[Before-and-after change records]

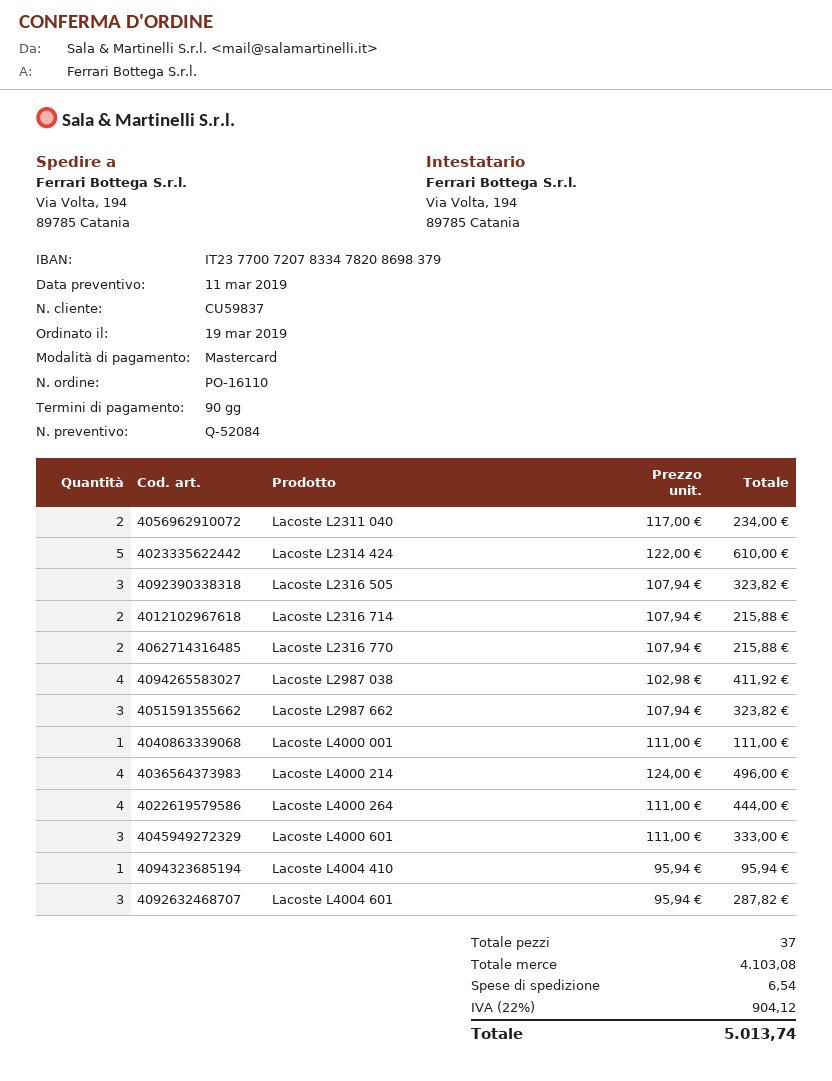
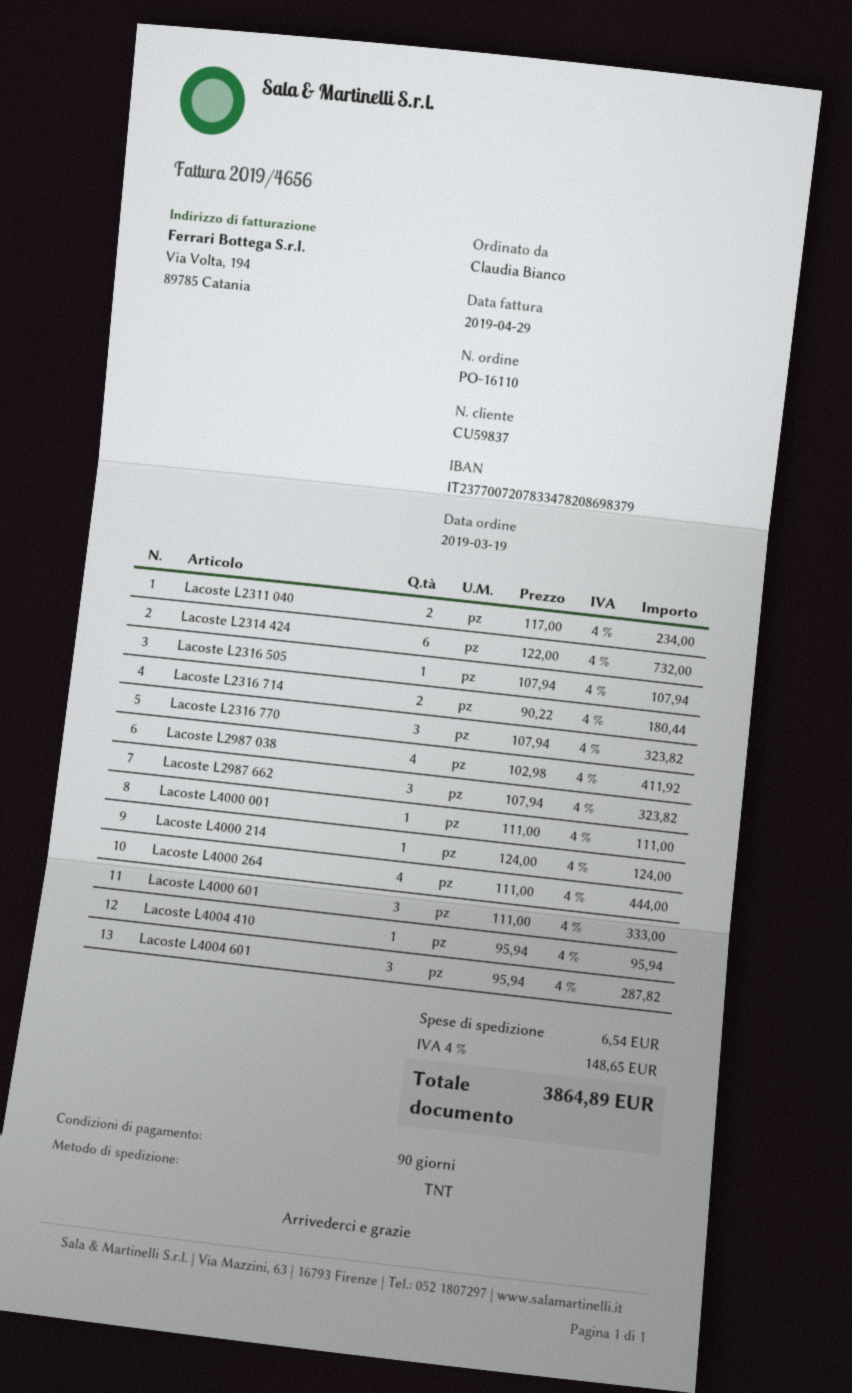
Lacoste L2314 424: 5 x 122.00 = 610.00 -> 6 x 122.00 = 732.00
Lacoste L2316 505: 3 x 107.94 = 323.82 -> 1 x 107.94 = 107.94
Lacoste L2316 714: 2 x 107.94 = 215.88 -> 2 x 90.22 = 180.44
Lacoste L2316 770: 2 x 107.94 = 215.88 -> 3 x 107.94 = 323.82
Lacoste L4000 214: 4 x 124.00 = 496.00 -> 1 x 124.00 = 124.00
tax: 22% = 904.12 -> 4% = 148.65
total: 5013.74 -> 3864.89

# [Required action]
Copy each line of the records above exactly as written. Do not carry over any picture.

# [Answer to this task]
Lacoste L2314 424: 5 x 122.00 = 610.00 -> 6 x 122.00 = 732.00
Lacoste L2316 505: 3 x 107.94 = 323.82 -> 1 x 107.94 = 107.94
Lacoste L2316 714: 2 x 107.94 = 215.88 -> 2 x 90.22 = 180.44
Lacoste L2316 770: 2 x 107.94 = 215.88 -> 3 x 107.94 = 323.82
Lacoste L4000 214: 4 x 124.00 = 496.00 -> 1 x 124.00 = 124.00
tax: 22% = 904.12 -> 4% = 148.65
total: 5013.74 -> 3864.89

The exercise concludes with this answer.